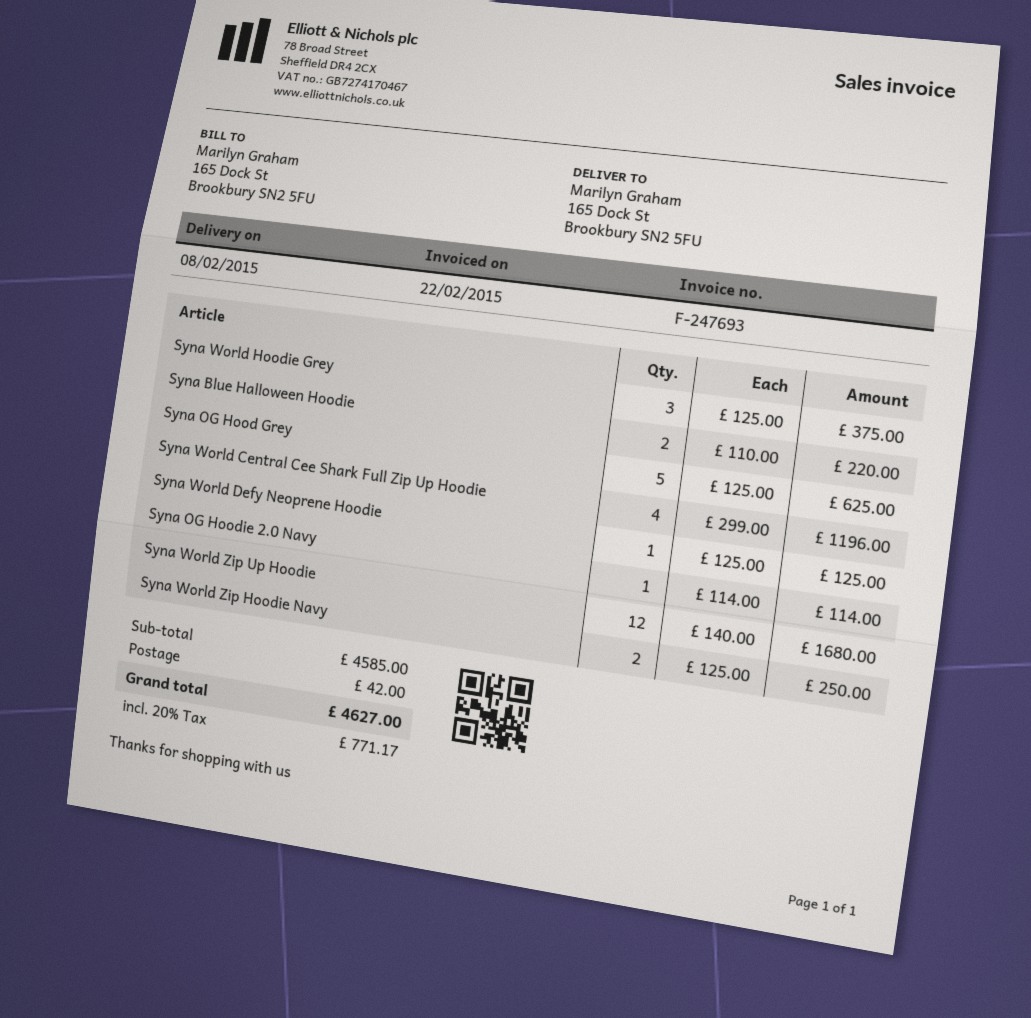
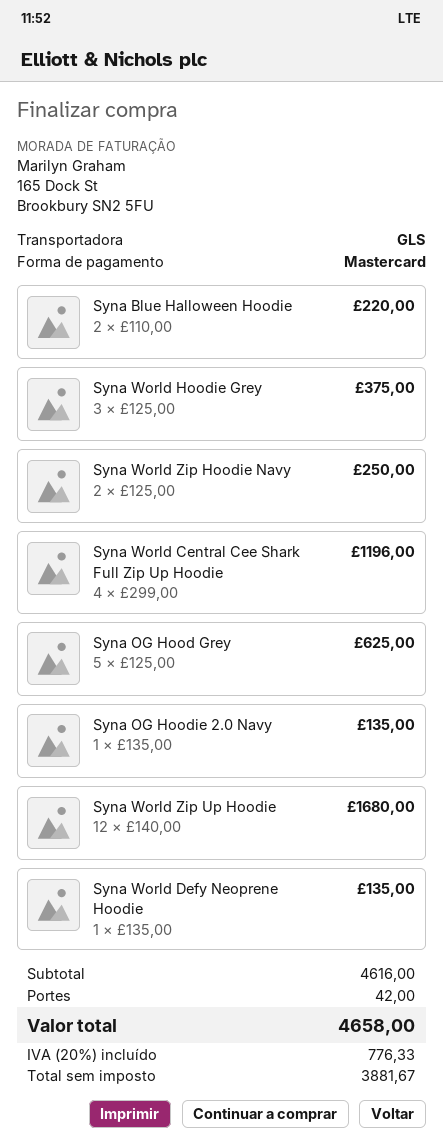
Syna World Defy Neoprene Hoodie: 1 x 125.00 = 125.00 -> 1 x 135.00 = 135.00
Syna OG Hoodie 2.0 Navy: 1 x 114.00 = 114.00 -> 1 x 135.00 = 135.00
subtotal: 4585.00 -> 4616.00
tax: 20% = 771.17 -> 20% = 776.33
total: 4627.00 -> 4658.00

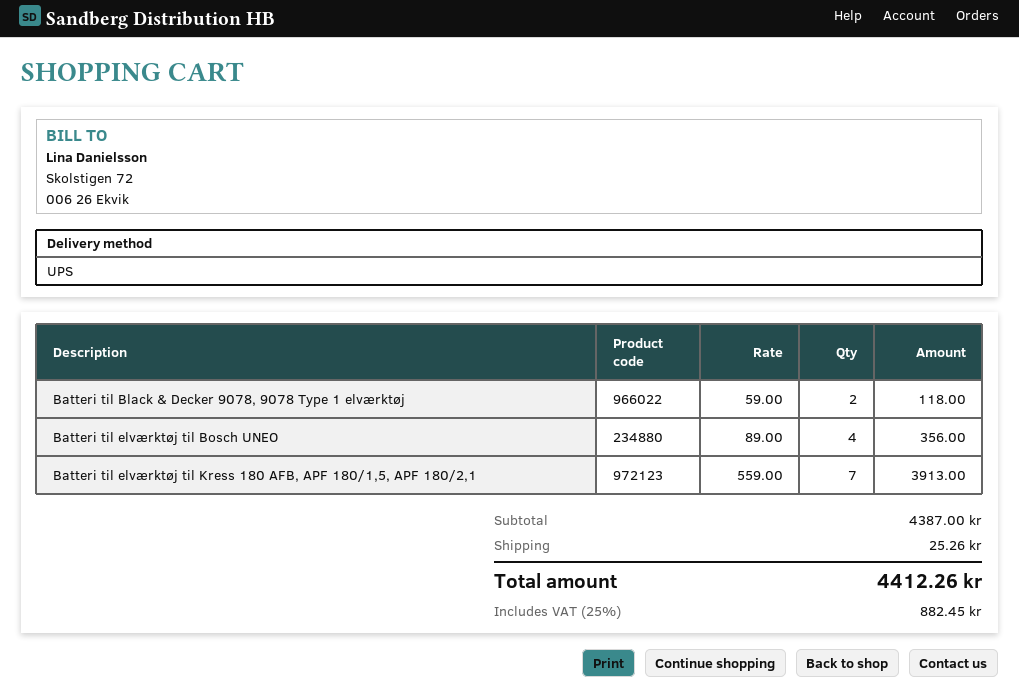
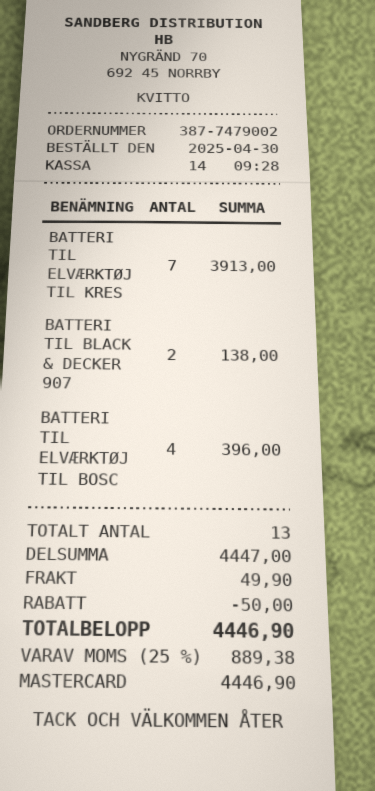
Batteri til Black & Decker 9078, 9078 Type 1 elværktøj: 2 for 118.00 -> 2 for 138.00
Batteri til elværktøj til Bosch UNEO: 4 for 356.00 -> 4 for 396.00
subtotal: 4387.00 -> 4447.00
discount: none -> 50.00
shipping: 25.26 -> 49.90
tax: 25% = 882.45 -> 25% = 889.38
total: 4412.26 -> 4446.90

┄┄┄┄┄┄

- **What you are asked to do**
The answer must consist solely of the number of lines in the entries that contain the word "Batteri".

- **Response to the task**
2